A chiarire le cause del decesso della bimba sarà l’autopsia, che per il momento non può essere eseguita per diversi motivi: ”Dal momento che Mariana Golovataia è iscritta nel registro degli indagati, potrà decidere se nominare o meno un consulente di parte. In tal caso anche lui dovrà partecipare all’esame autoptico. Bisogna aspettare qualche giorno, quindi, per garantire al massimo ogni diritto di garanzia difensiva. Ma non solo, dovremo attendere il parere dei medici per prendere qualsiasi decisione, saranno loro a guidarci nell’interrogatorio e in qualsiasi nostro movimento. È una situazione critica e molto delicata: vicende mediche si intersecano a vicende giudiziaria”.
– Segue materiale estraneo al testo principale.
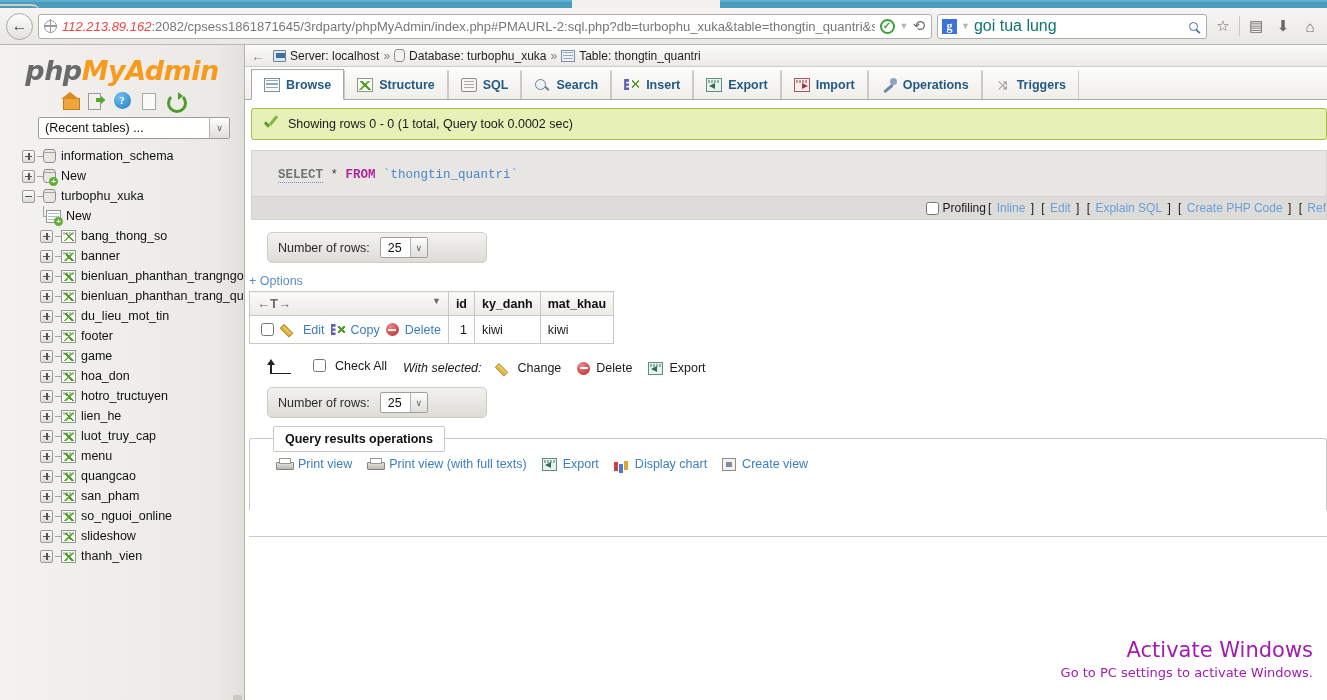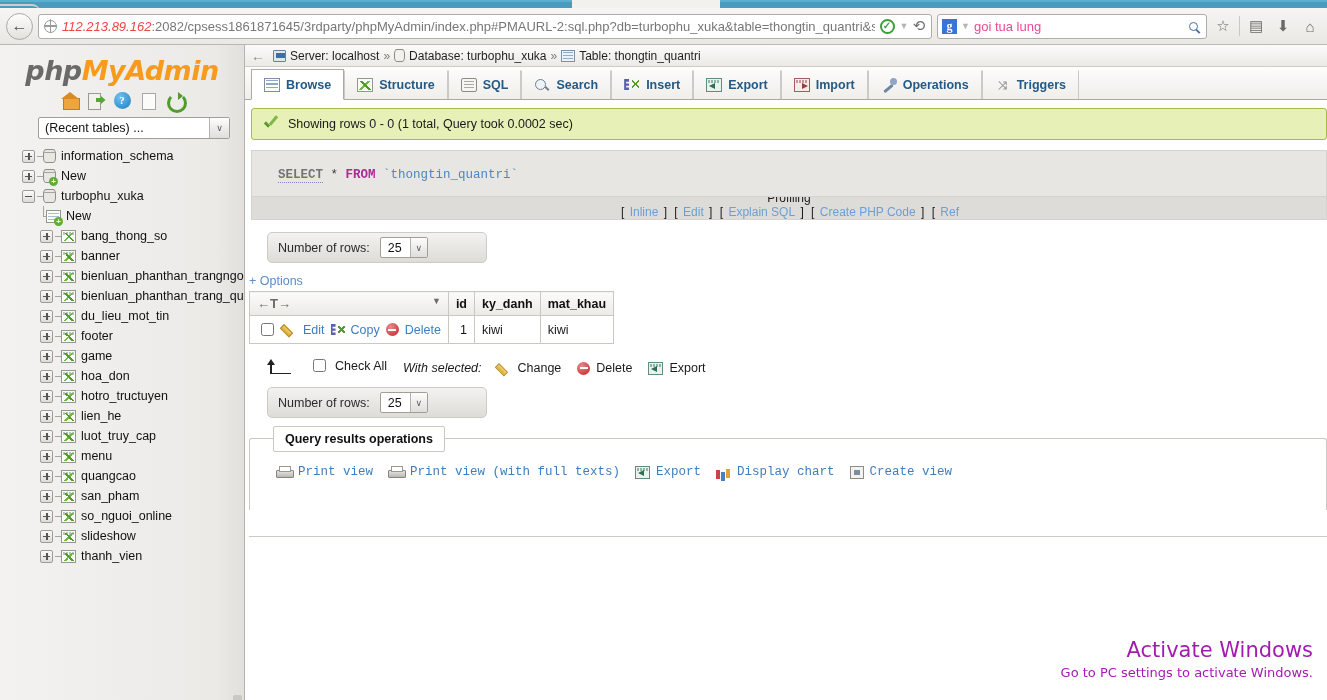--- a/index.html
+++ b/index.html
@@ -67,21 +67,21 @@
 
   .searchbar {
     width: 270px; height: 25px; background: #fff; border: 1px solid #aeada9;
     border-radius: 3px; display: flex; align-items: center; padding: 0 4px; gap: 4px; flex: none;
   }
   .g-ico {
     width: 15px; height: 15px; background: #3b73d6; color: #fff;
     font-weight: bold; font-size: 12px; line-height: 15px; text-align: center;
     font-family: "Liberation Serif", serif; flex: none;
   }
-  .search-val { flex: 1; font-size: 13px; color: #ec4899; min-width: 0; overflow: hidden; white-space: nowrap; }
+  .search-val { flex: 1; font-size: 16px; color: #0f766e; min-width: 0; overflow: hidden; white-space: nowrap; }
   .mag {
     width: 9px; height: 9px; border: 1.6px solid #4a6fa5; border-radius: 50%;
     flex: none; position: relative; margin-right: 4px;
   }
   .mag::after {
     content: ""; position: absolute; width: 1.6px; height: 5px; background: #4a6fa5;
     right: -2px; bottom: -4.5px; transform: rotate(-45deg);
   }
   .tb-ico { width: 22px; text-align: center; color: #6b6a67; font-size: 15px; flex: none; }
   .tb-sep { width: 1px; height: 20px; background: #c9c8c4; flex: none; }
@@ -343,21 +343,21 @@
     border: 1px solid #d4d3cf; padding: 17px 0 14px 26px;
     font-family: "Liberation Mono", monospace; font-size: 12.5px;
   }
   .kw { color: #737373; font-weight: bold; border-bottom: 1px dotted #8585c6; }
   .kw2 { color: #b0269a; font-weight: bold; }
   .star { color: #333; }
   .tick { color: #4a86c9; }
   .profrow {
     margin-left: 6px; background: #dedcd8; border: 1px solid #d4d3cf; border-top: none;
     height: 23px; display: flex; align-items: center; justify-content: flex-end;
-    padding-right: 0; font-size: 12px; color: #1a1a1a; gap: 0; overflow: hidden; flex-direction: column;
+    padding-right: 0; font-size: 12px; color: #1a1a1a; gap: 0; overflow: hidden;
   }
   .profrow input { margin: 0 4px 0 0; }
   .lnk { color: #6a9fd8; }
   .brk { color: #1a1a1a; padding: 0 2px; }
 
   .rowsbar {
     margin-left: 22px; margin-top: 12px; width: 220px; height: 31px;
     background: linear-gradient(to bottom, #f3f2f0, #dedcd7);
     border: 1px solid #cccbc6; border-radius: 5px;
     display: flex; align-items: center; padding: 0 10px; gap: 10px; font-size: 12.5px; color: #2a2a2a;
@@ -432,21 +432,21 @@
     background: repeating-linear-gradient(to right, #8fb5a7 0 2px, transparent 2px 3px);
   }
   .export-ico2::after {
     content: ""; position: absolute; left: 2px; bottom: 2px;
     border-right: 6px solid #2f6e52; border-top: 3px solid transparent; border-bottom: 3px solid transparent;
   }
 
   .qro-wrap { margin-left: 4px; margin-top: 20px; position: relative; }
   .qro-fieldset {
     border: 1px solid #c9c8c3; border-bottom: none; border-radius: 3px 3px 0 0;
-    margin: 0; padding: 26px 0 16px 0; min-height: 72px; font-family: Liberation Mono, monospace;
+    margin: 0; padding: 18px 0 16px 0; min-height: 72px;
   }
   .qro-legend {
     position: absolute; left: 24px; top: -12px;
     background: #fff; border: 1px solid #c9c8c3; border-radius: 2px;
     padding: 5px 11px; font-size: 12.5px; font-weight: bold; color: #111;
   }
   .qro-links { display: flex; align-items: center; gap: 15px; padding-left: 26px; font-size: 12.5px; }
   .qro-item { display: flex; align-items: center; gap: 6px; }
   .printer-ico { width: 16px; height: 13px; flex: none; position: relative; }
   .printer-ico::before {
Per interrogare Mariana Golovataia servirà inoltre il consenso dei medici: ”Le sue condizioni vengono monitorate costantemente dai medici, che ci diranno quando e se potrà essere sentita. Ci stiamo affidando completamente alle valutazioni dei sanitari. I tempi non sono prevedibili: potrebbe svegliarsi in qualunque momento. Quando aprirà gli occhi, dovremmo comunque valutare la situazione: è opportuno interrogarla? Ma chi interroghiamo? Una donna cosciente o no?”.

Quello della piccola Giulia è un caso molto delicato, anche se i dubbi che sia stata la madre ad ucciderla sembrerebbero essere ben pochi. Al momento della tragedia in casa infatti sarebbero stati presenti soltanto la mamma e i suoi due figli. Chi avrebbe ucciso Giulia, se non la donna?

“Gli indizi – si legge in una nota – lasciano ipotizzare, al momento, una responsabilità della madre della bambina deceduta”.

Non è escluso che Mariana Golovataia abbia tentato di uccidere allo stesso modo anche l’altro figlio. Soltanto ulteriori indagini però potranno confermare quanto ipotizzato per questo triste dramma familiare.